Opinion: Senior officials’ constant updates on the number of attacks security forces managed to foil is wrong for many reasons, the main of which is that it does not boost the public’s sense of personal security

Anyone who was born in Israel before the current decade knows without question that in the past we have had much deadlier terror waves than the one we are experiencing now.

But, even though the number of casualties in the first and second intifadas was sadly much higher than 11 people killed in the past few week, we haven’t heard such loud voices of intimidation and stress coming from our senior officials.

ראש השב"כ רונן בר, מפכ"ל המשטרה יעקב שבתאי והרמטכ"ל אביב כוכבי
IDF Chief of Staff Aviv Kochavi, Police Commissioner Kobi Shabtai, head of the Shin Bet Ronen Bar (Photo: Yair Sagi, Israel Police, Shaul Golan)


So, what is different this time around? Ironically, Israel’s security officials are also concerned with this question, even through they contribute directly to the current panic.

The IDF and the Israel Police are sharing information about the range of their activities, among other things, to atone for the miscalculations that led to the attacks in Be’er Sheva, Hadera and Bnei Brak.

For example, on Monday IDF Chief of Staff Lt.-Gen. Aviv Kochavi, who was the commander of the paratrooper’s brigade during a large-scale military operation in the West Bank in 2002 – known as “Operation Defensive Shield” – said he understand why the public is hysterical since we have witnessed worse and longer terror waves than the latest one – and he is right.

He, however, was the one who stood in front of the cameras, telling us that “we have foiled at least 10 terror attacks in the past two weeks,” knowing that most of them had nothing to do with the current escalation and were part of the security forces’ routine work.
Kochavi must have known these remarks would immediately make headlines, at least in some media outlets.

Perpetrators in the latest deadly terror attacks
Perpetrators in the latest deadly terror attacks


A terror attack could occur in Israel at any given moment.

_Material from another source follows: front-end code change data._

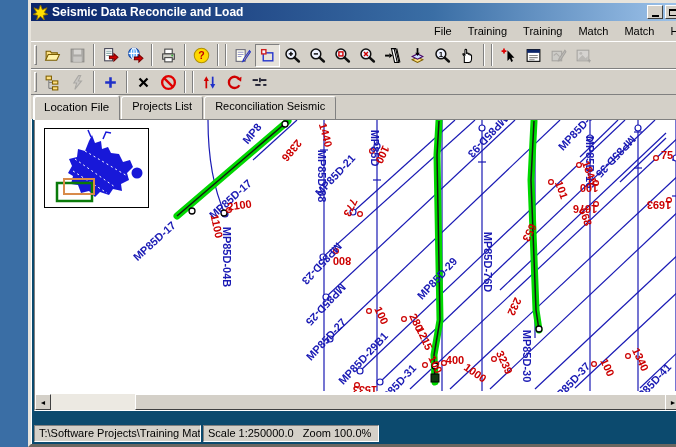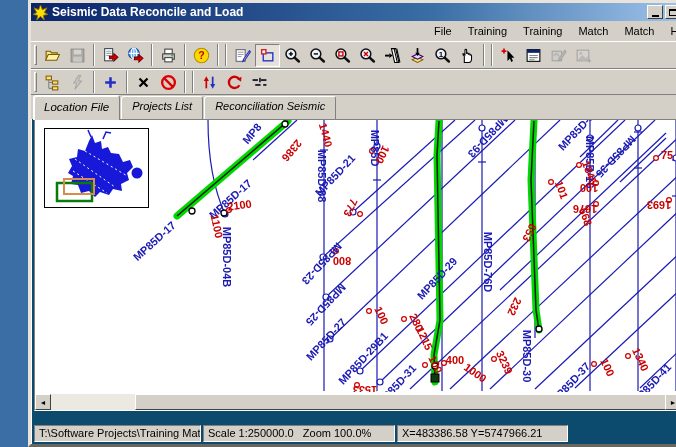--- a/index.html
+++ b/index.html
@@ -31,21 +31,21 @@
   .grip{width:3px;height:20px;margin:0 3px 0 2px;border:1px solid;border-color:#fff #808080 #808080 #fff;}
   .tbtn{width:25px;height:23px;display:flex;align-items:center;justify-content:center;background:transparent;}
   .tbtn.pressed{border:1px solid;border-color:#808080 #fff #fff #808080;background:#e6e2da;}
   .sep{width:2px;height:22px;margin:0 3px;border-left:1px solid #808080;border-right:1px solid #fff;}
   .tbtn svg{display:block;}
   .disabled{filter:grayscale(1);opacity:.55;}
   
   .tabstrip{height:24px;display:flex;align-items:flex-end;padding-left:2px;background:#d4d0c8;position:relative;z-index:3;}
   .tab{padding:3px 10px 19px 10px;margin-right:1px;background:#d4d0c8;
     border:1px solid #808080;border-bottom:none;border-top-color:#fff;border-left-color:#fff;
-    border-radius:3px 3px 0 0;height:19px;white-space:nowrap;font-style:italic;}
+    border-radius:3px 3px 0 0;height:19px;white-space:nowrap;}
   .tab.active{height:23px;padding-top:5px;font-size:11.5px;margin-bottom:-1px;
     box-shadow:inset 1px 1px 0 #fff;z-index:4;position:relative;background:#d4d0c8;}
   
   .map-frame{position:relative;margin:0 3px;height:292px;background:#fff;
     border:1px solid;border-color:#808080 #fff #fff #808080;overflow:hidden;z-index:2;}
   .map-canvas{position:absolute;left:0;top:0;background:#fff;}
   .overview{position:absolute;left:9px;top:8px;width:105px;height:80px;background:#fff;
     border:1px solid #000;}
   .vscroll{position:absolute;right:0;top:0;width:16px;bottom:16px;background:#ece9e2;}
   .hscroll{position:absolute;left:0;bottom:0;height:16px;right:16px;background:#ece9e2;}
@@ -466,18 +466,17 @@
       <div class="sb-thumb" style="left:100px;top:0;height:16px;width:532px"></div>
       <div class="sb-btn" style="right:0;top:0">
           <span>►</span>
         </div>
     </div>
     <div class="corner"></div>
   </div>
 
   <div class="statusbar">
     <span class="spanel" style="width:167px">T:\Software Projects\Training Mat</span>
-    <span class="spanel" style="width:192px"><span>Scale 1:250000.0</span>&nbsp;&nbsp;&nbsp;<span>Zoom 100.0%</span></span>
-    <span class="spanel" style="width:171px">X=483386.58 Y=5747966.21</span>
+    <span class="spanel" style="width:176px"><span>Scale 1:250000.0</span>&nbsp;&nbsp;&nbsp;<span>Zoom 100.0%</span></span>
     <span class="grip-corner"></span>
   </div>
 
 </div>
 
 </body></html>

But, there is nothing new here since it was always the reality of the nation’s existence.

Therefore, when senior security officials echo the public panic, even if to try and make up for past mistakes, it is unequivocally wrong.
Those who consciously produce headlines about thwarted terror attacks must understand that it doesn’t increase the sense of security. On the contrary. Every day we have warnings about potential attacks, for the simple reason that we live in a “bad neighborhood” of the world.

What may come out of this constant need to report foiled attacks is an even greater animosity towards the security forces.

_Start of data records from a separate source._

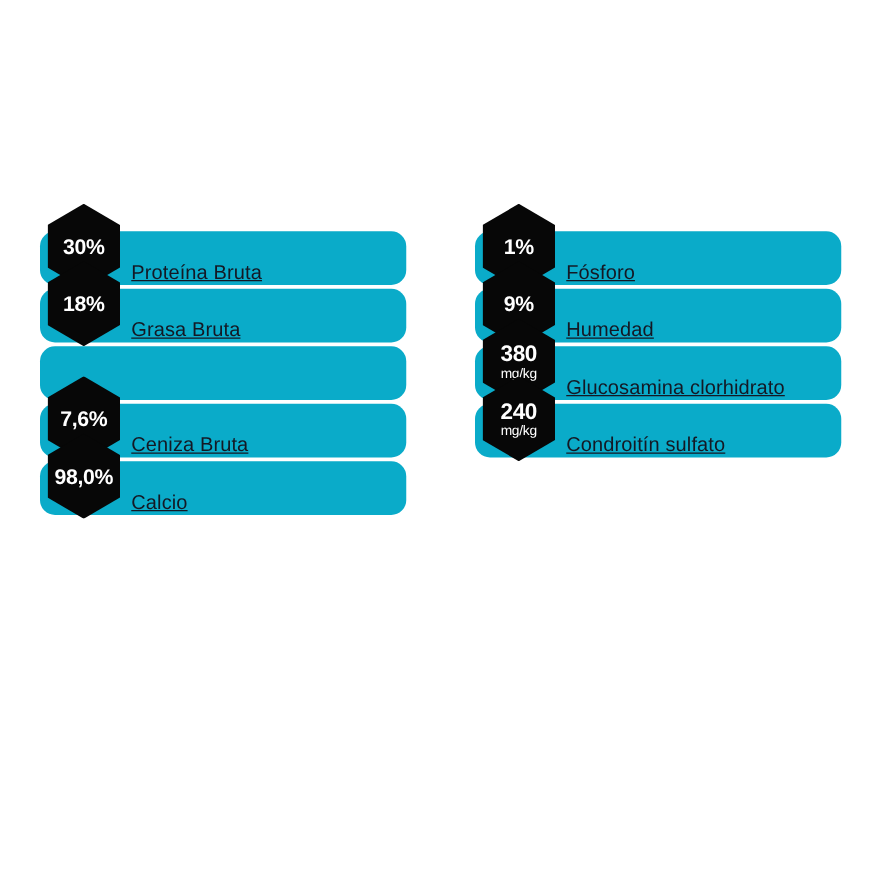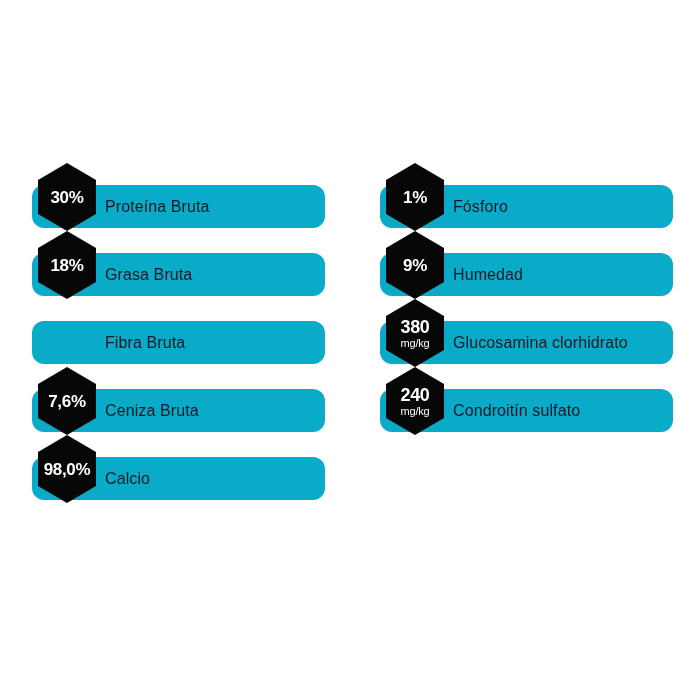--- a/index.html
+++ b/index.html
@@ -24,45 +24,46 @@
     position: absolute;
     top: 185px;
   }
   .column.left  { left: 32px; }
   .column.right { left: 380px; }
 
   .nutrient-row {
     position: relative;
     width: 293px;
     height: 28px;
-    margin-bottom: 40px;
+    margin-bottom: 18px;
   }
 
   .nutrient-bar {
     position: absolute;
     left: 0;
     top: 0;
     width: 293px;
     height: 43px;
     background: #0aabc9;
     border-radius: 12px;
   }
 
   .nutrient-label {
     position: absolute;
     left: 73px;
-    top: 0;
+    top: 12px;
     height: 43px;
     display: flex;
     align-items: center;
     font-size: 16px;
     letter-spacing: 0.1px;
     color: #141824;
     white-space: nowrap;
     z-index: 3;
+    text-decoration: underline;
   }
 
   .value-badge {
     position: absolute;
     left: 6px;
     top: -22px;
     width: 58px;
     height: 68px;
     z-index: 4;
     display: flex;
@@ -114,21 +115,20 @@
       <div class="nutrient-bar"></div>
       <div class="value-badge">
         <span class="value-main">18%</span>
 
       </div>
       <div class="nutrient-label">Grasa Bruta</div>
     </div>
 
     <div class="nutrient-row">
       <div class="nutrient-bar"></div>
-      <div class="nutrient-label">Fibra Bruta</div>
     </div>
 
     <div class="nutrient-row">
       <div class="nutrient-bar"></div>
       <div class="value-badge">
         <span class="value-main">7,6%</span>
 
       </div>
       <div class="nutrient-label">Ceniza Bruta</div>
     </div>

So, the right thing to do is to calm the Israeli public, instead of making the fire of panic burn brighter it, which by the way is also true for the media.

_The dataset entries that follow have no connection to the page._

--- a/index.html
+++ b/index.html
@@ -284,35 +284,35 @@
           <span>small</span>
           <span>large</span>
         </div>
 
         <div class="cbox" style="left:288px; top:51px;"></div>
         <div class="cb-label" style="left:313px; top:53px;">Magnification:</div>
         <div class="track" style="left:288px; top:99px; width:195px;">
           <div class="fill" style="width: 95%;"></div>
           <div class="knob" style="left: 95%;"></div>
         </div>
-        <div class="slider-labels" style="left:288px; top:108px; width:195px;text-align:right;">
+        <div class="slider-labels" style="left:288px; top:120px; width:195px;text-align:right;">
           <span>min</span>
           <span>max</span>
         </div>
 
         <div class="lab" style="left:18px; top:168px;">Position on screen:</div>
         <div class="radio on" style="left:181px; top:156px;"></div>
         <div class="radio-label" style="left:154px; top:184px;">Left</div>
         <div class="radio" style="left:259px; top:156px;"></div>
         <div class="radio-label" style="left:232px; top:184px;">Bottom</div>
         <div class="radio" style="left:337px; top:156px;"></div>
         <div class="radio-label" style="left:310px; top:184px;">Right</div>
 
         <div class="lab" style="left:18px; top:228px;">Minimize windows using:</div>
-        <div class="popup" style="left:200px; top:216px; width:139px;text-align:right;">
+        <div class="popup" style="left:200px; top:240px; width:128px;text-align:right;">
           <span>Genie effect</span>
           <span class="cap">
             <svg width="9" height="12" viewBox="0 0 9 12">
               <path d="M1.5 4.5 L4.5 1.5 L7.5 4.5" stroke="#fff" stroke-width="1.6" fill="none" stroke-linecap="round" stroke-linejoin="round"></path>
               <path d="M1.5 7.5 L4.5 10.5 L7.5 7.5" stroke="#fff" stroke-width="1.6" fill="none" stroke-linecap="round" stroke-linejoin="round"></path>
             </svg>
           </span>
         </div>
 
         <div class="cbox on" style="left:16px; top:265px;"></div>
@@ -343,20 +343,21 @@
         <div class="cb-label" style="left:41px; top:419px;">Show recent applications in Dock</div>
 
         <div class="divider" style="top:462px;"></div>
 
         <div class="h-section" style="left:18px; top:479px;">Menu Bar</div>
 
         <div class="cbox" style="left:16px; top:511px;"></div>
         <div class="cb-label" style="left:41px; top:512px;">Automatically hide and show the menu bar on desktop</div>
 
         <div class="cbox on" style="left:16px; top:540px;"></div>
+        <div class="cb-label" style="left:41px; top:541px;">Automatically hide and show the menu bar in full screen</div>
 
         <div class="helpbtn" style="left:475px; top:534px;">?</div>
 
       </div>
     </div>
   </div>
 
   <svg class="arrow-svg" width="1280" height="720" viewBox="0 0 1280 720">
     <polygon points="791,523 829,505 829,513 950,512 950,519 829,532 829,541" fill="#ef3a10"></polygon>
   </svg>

כוחות צה"ל ליד פרצה ב גדר ליד חברון
IDF troops guard the breached fence in the West Bank (Photo: AFP)


It is pretty clear that Israel has gotten used to having almost no terror attacks in the past few years. The number of victims who died in terrorist attacks in 2020 stood at only three, a figure that sadly was the daily death toll during the Second Intifada.

Between the “mini” terror wave in 2015 and the bloody week of March 2022, a combination of achievements of the Shin Bet, the IDF, and the Israel Police, along with the policies of the various Netanyahu governments, materialized the belief that economic wellbeing could trump terrorism.

And it is important to talk about the price of this policy, which saw security forces turn a blind eye on tens of thousands of Palestinians passing illegally through the perimeter fence in the West Bank to work in Israel – in the hope it would keep them away from the cycle of terror.

In addition, you can’t ignore the evolution of technology and social media. If in the past the general public has been exposed to shocking images after they had been edited in news rooms, now, moments after an attack occurs everyone already knows every aspect of it.

רגע הירי בבני ברק
The terrorist from the Bnei Brak attack shoots civilians


The level of documentation, the speed at which it is distributed, and the lack of filter on social media is a leading cause of anxiety. In the past, we were horrified by images of burned buses. Nowadays, we see terrorists shooting innocent civilians with automatic weapons.

The traditional media outlets would rely in the past on their speed of reaching the area of the incident, or at most on amateur photographers who were quick to arrive to supply “the bleeding” goods. But even then, the gore was filtered.

So, contrary to the claims of some former generals, the people of Israel haven’t become weaker. It’s just some of Israelis are experiencing the trauma of terror attacks for the first time, in a world that has changed, especially in the way it consumes media.
Anxiety is a natural and obvious response. And we could all help each other in calming it down.